В церкви водворилась полная тишина, лишь приведенный родителями пятилеток Кешка, показывая на Пугачёва, лепетал:

– Знаю… Чарь, это чарь… Гостинцев дарил мне…

Его одернули, схватили за руку, но он вырвался, закричал:

– Туда, там… К дедушке, – закутанный в мамкину вязаную шаль, он, подобно пухлому шерстяному клубку, покатился по церкви, встал впереди Пустобаева, лицом к нему, задом к иконостасу, и замер. Ну и слава богу, пусть стоит.

Пугачёв, увидя Кешку, улыбнулся. Тут вмиг возникла перед ним его живомужняя жена Софья Митревна с ребятами. И покажись ему, что она с силой ударила его в самую грудь чем-то невещественным. Он боднул головой, сердце его больно защемило. Но в уши все могутней, все гуще напирали могущественные возгласы чтеца.

Голос русского богатыря властно хозяйничал во всем храме: стучался в окна, в стены, упругими валами катился по полу, орлиным взмахом взлетал в купол и, подобно каменному граду, падал оттуда вниз. От неимоверной силы звука сотрясался не только напитанный ароматным дымом воздух, но и деревянный пол небольшой уютной церкви. Застывший во внимании народ воспринимал голос Пустобаева в настороженном любопытстве, все приковались взором к вещавшему богатырю. Казалось, что даже святые угодники милостиво взирали на чтеца широко открытыми, строгого письма, глазами. Кешка тоже пучеглазо воззрился на долгобородого дедушку, пыхтел и, погруженный в созерцание, пускал носом пузыри.

– Слушай, Устя, сейчас дед хватит про жену, да про мужа, – шепнул Пугачёв, припомнив всем известные слова «Апостола».
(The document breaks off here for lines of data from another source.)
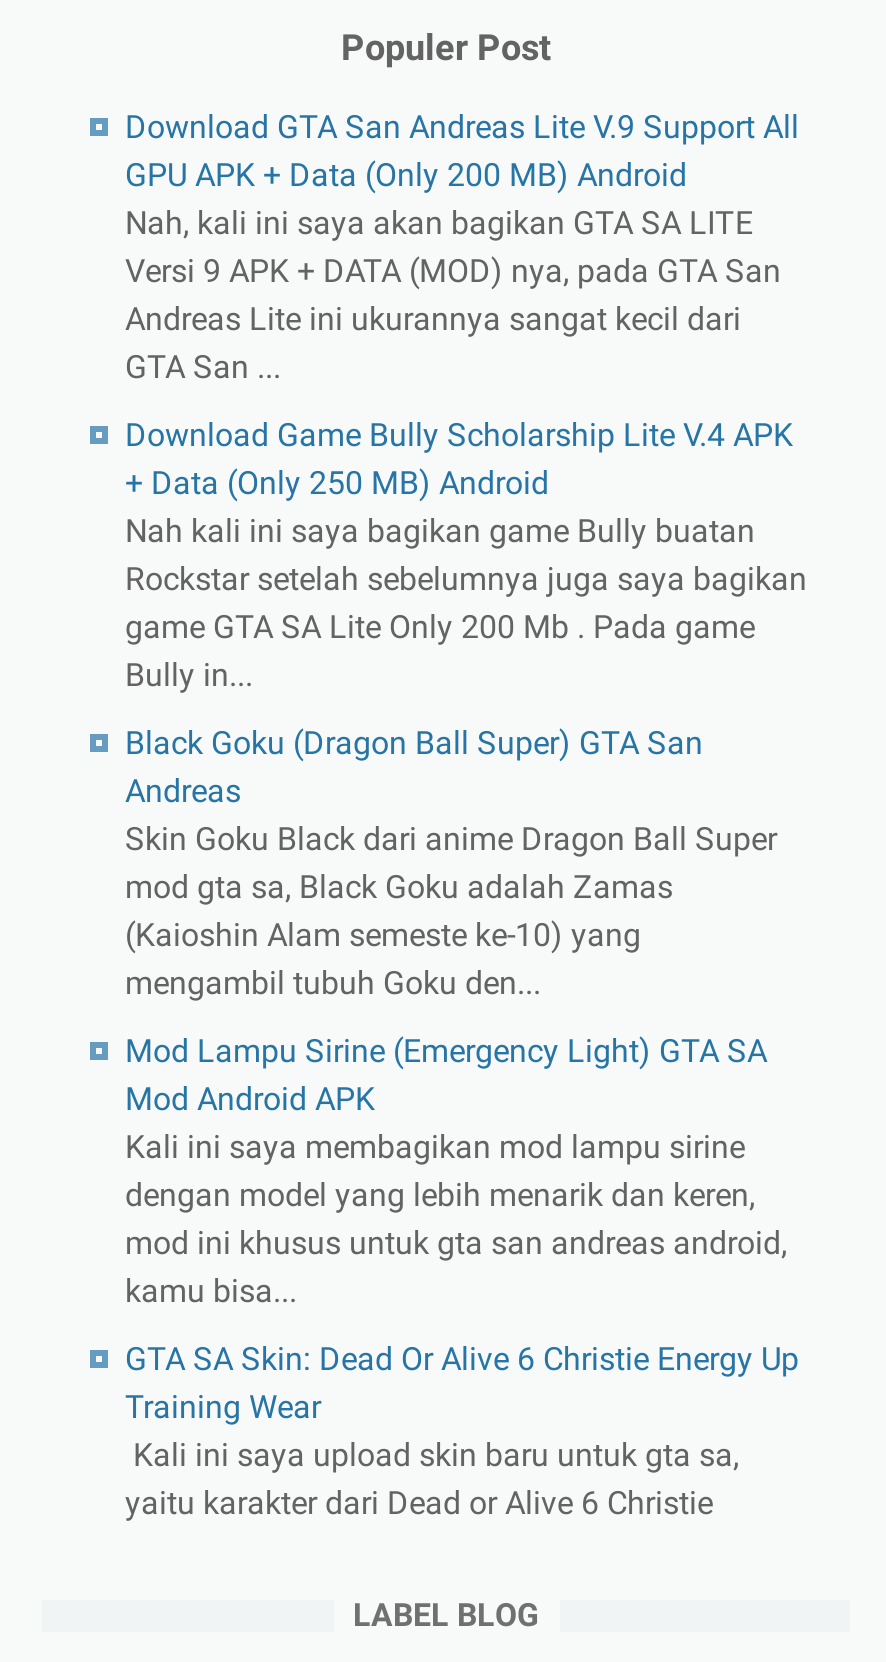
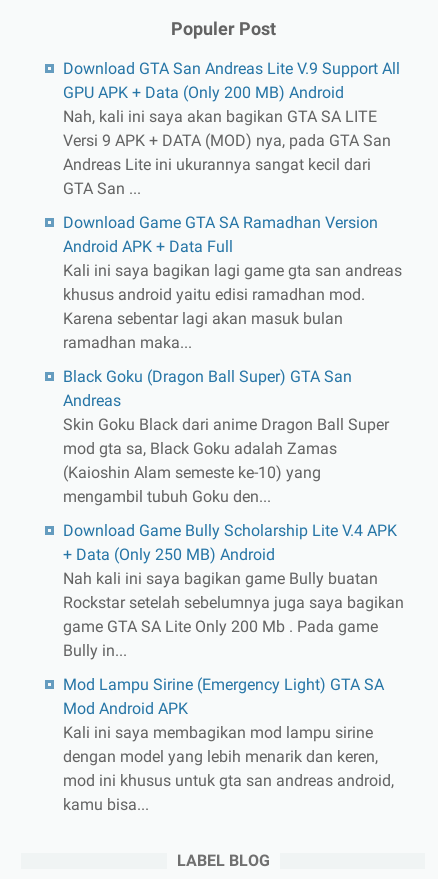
+ Download Game GTA SA Ramadhan Version
+ Android APK + Data Full
+ Kali ini saya bagikan lagi game gta san andreas
+ khusus android yaitu edisi ramadhan mod.
+ Karena sebentar lagi akan masuk bulan
+ ramadhan maka...

moved down: Download Game Bully Scholarship Lite V.4 APK | + Data (Only 250 MB) Android | Nah kali ini saya bagikan game Bully buatan | Rockstar setelah sebelumnya juga saya bagikan | game GTA SA Lite Only 200 Mb . Pada game | Bully in...

moved down: Mod Lampu Sirine (Emergency Light) GTA SA | Mod Android APK | Kali ini saya membagikan mod lampu sirine | dengan model yang lebih menarik dan keren, | mod ini khusus untuk gta san andreas android, | kamu bisa...

- GTA SA Skin: Dead Or Alive 6 Christie Energy Up
- Training Wear
- Kali ini saya upload skin baru untuk gta sa,
- yaitu karakter dari Dead or Alive 6 Christie
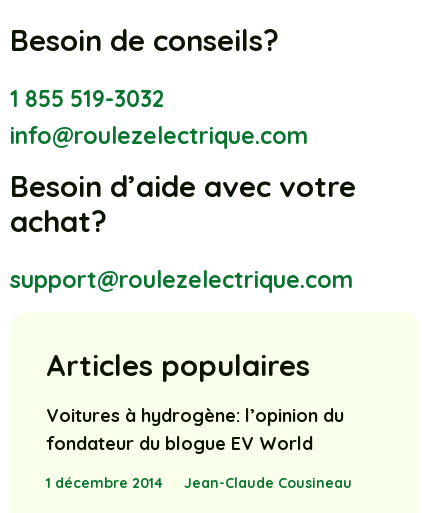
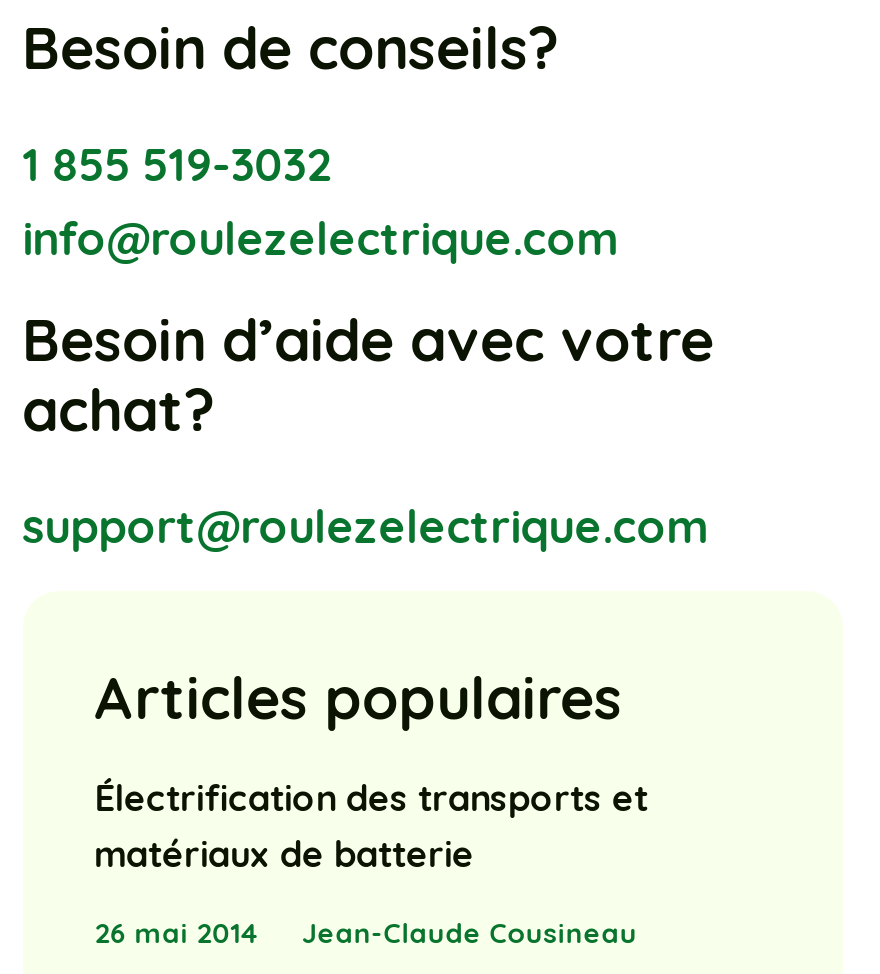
- Voitures à hydrogène: l’opinion du
- fondateur du blogue EV World
+ Électrification des transports et
+ matériaux de batterie

- 1 décembre 2014 Jean-Claude Cousineau
+ 26 mai 2014 Jean-Claude Cousineau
– Знаю, – через силу прошептала Устя. Из глаз её катились слезы. Она вынула платок, посморкалась и надвинула на глаза фату. Где она? Что с ней?

Мать ли она свою хоронит, или по себе панихиду служит, или в великий четверг на христовых страстях стоит? В её руке теплится толстая, в золотых завитушках и цветах, свеча. Кто зажег, кто вложил её в помертвевшую руку Усти? И как она, Устя, опора старого отца, попала в эту церковь, и чей на ней наряд, и чья фата, и чьи драгоценные бусы, подобно удавке, затянули её лебединую шею? Ах, да, свадьба! Господи помилуй, свадьба…

Из мрачных дум вырвал её все тот же громоносный Пустобаев. Он раскачнулся, передернул сильными плечами, расставил для устойчивости крепкие, как бревна, ноги и пустил из широкой глотки сотрясший всю церковь зык:

– А жена-а-а да убо-и-ится своего му-у-у-жжаааааа!!!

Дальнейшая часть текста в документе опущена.